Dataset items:
# # # # # # #

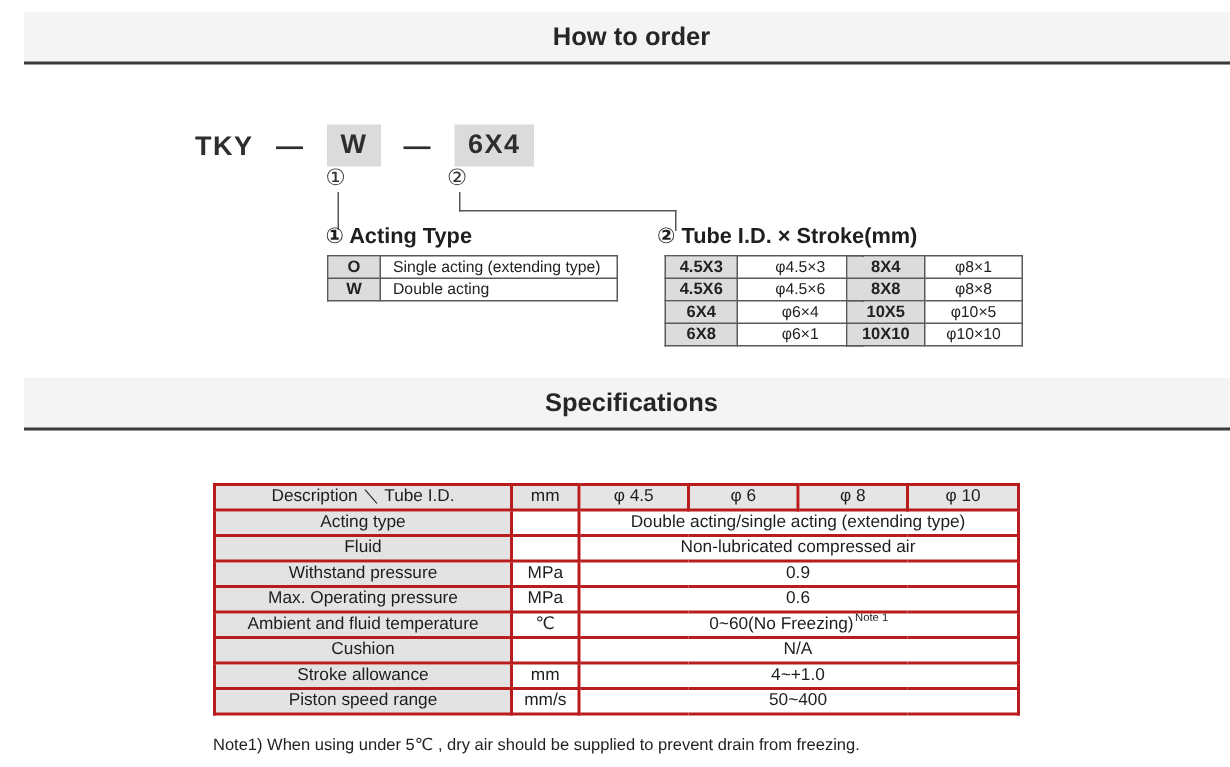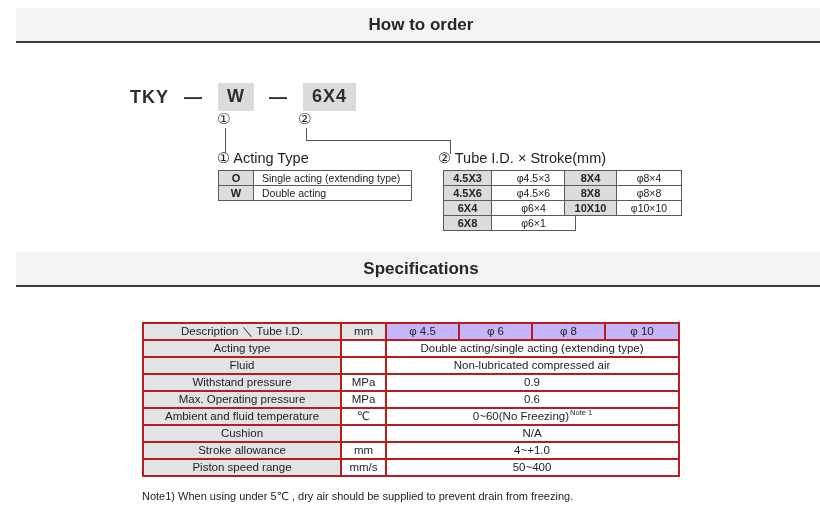--- a/index.html
+++ b/index.html
@@ -36,7 +36,7 @@
   #line-2b { left:306px; top:140px; width:145px; }
   #line-2c { left:450px; top:140px; height:14px; }
 
-  .sub-heading { position:absolute; top:150px; font-size:14.5px; font-weight:400; color:#1e1e1e; }
+  .sub-heading { position:absolute; top:150px; font-size:14.5px; font-weight:700; color:#1e1e1e; }
   #acting-heading { left:217px; }
   #tube-heading   { left:438px; }
 

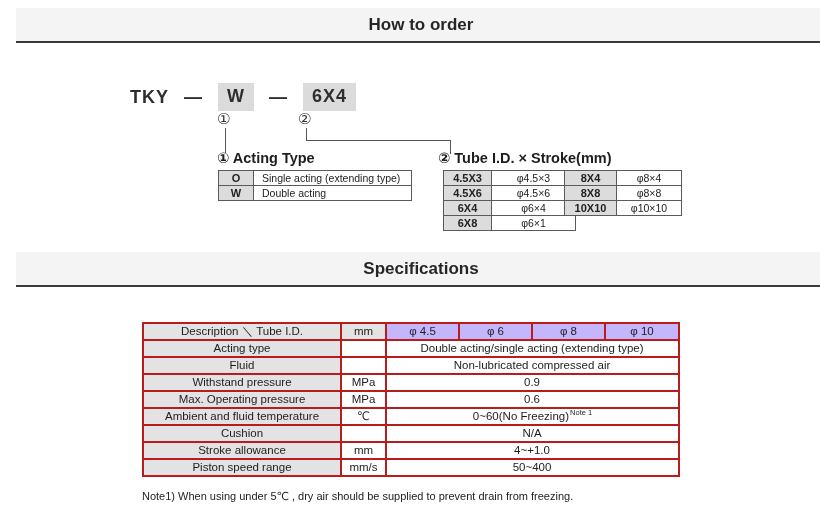--- a/index.html
+++ b/index.html
@@ -137,7 +137,7 @@
   <tbody>
       <tr>
     <td class="code">8X4</td>
-    <td class="cval">φ8×4</td>
+    <td class="cval">φ8×1</td>
   </tr>
   <tr>
     <td class="code">8X8</td>

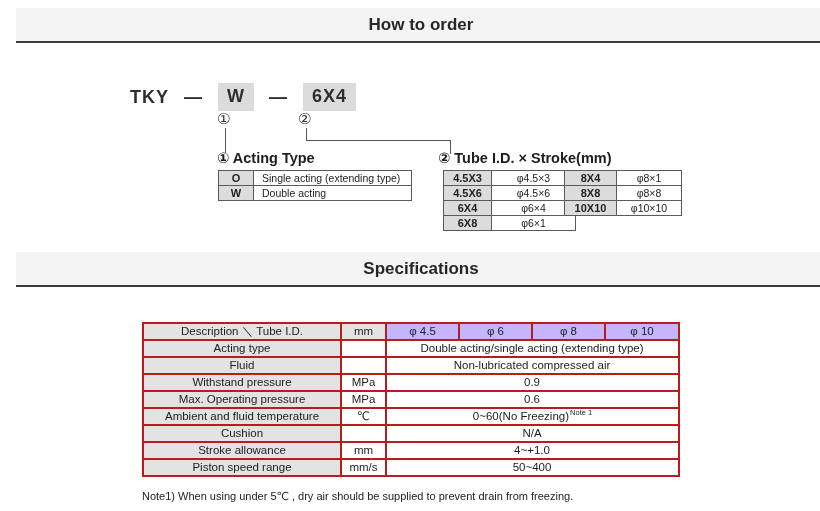--- a/index.html
+++ b/index.html
@@ -144,6 +144,10 @@
     <td class="cval">φ8×8</td>
   </tr>
   <tr>
+    <td class="code">10X5</td>
+    <td class="cval">φ10×5</td>
+  </tr>
+  <tr>
     <td class="code">10X10</td>
     <td class="cval">φ10×10</td>
   </tr>

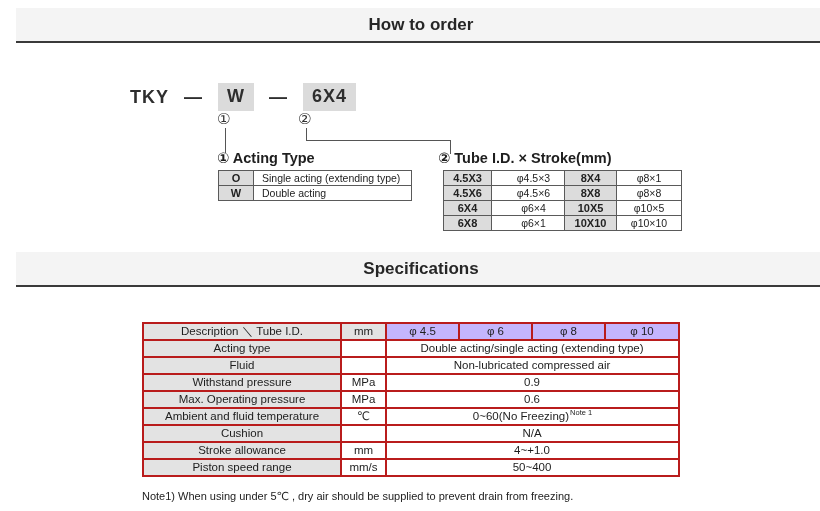--- a/index.html
+++ b/index.html
@@ -67,7 +67,7 @@
   #spec-table .lbl  { background:#e3e3e3; text-align:center; }
   #spec-table .unit { text-align:center; }
   #spec-table thead .unit { background:#e3e3e3; }
-  #spec-table thead .col  { background:#c4b5fd; text-align:center; }
+  #spec-table thead .col  { background:#e5e5e5; text-align:center; }
   #spec-table .val { text-align:center; }
   #spec-table sup { font-size:7.5px; line-height:0; vertical-align:super; margin-left:1px; }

# # # # # # #

- [REQUIRED ACTION]: Reproduce the records above exactly, excluding every picture.

- [SOLUTION TO THIS TASK]:
--- a/index.html
+++ b/index.html
@@ -36,7 +36,7 @@
   #line-2b { left:306px; top:140px; width:145px; }
   #line-2c { left:450px; top:140px; height:14px; }
 
-  .sub-heading { position:absolute; top:150px; font-size:14.5px; font-weight:400; color:#1e1e1e; }
+  .sub-heading { position:absolute; top:150px; font-size:14.5px; font-weight:700; color:#1e1e1e; }
   #acting-heading { left:217px; }
   #tube-heading   { left:438px; }
 

--- a/index.html
+++ b/index.html
@@ -137,7 +137,7 @@
   <tbody>
       <tr>
     <td class="code">8X4</td>
-    <td class="cval">φ8×4</td>
+    <td class="cval">φ8×1</td>
   </tr>
   <tr>
     <td class="code">8X8</td>

--- a/index.html
+++ b/index.html
@@ -144,6 +144,10 @@
     <td class="cval">φ8×8</td>
   </tr>
   <tr>
+    <td class="code">10X5</td>
+    <td class="cval">φ10×5</td>
+  </tr>
+  <tr>
     <td class="code">10X10</td>
     <td class="cval">φ10×10</td>
   </tr>

--- a/index.html
+++ b/index.html
@@ -67,7 +67,7 @@
   #spec-table .lbl  { background:#e3e3e3; text-align:center; }
   #spec-table .unit { text-align:center; }
   #spec-table thead .unit { background:#e3e3e3; }
-  #spec-table thead .col  { background:#c4b5fd; text-align:center; }
+  #spec-table thead .col  { background:#e5e5e5; text-align:center; }
   #spec-table .val { text-align:center; }
   #spec-table sup { font-size:7.5px; line-height:0; vertical-align:super; margin-left:1px; }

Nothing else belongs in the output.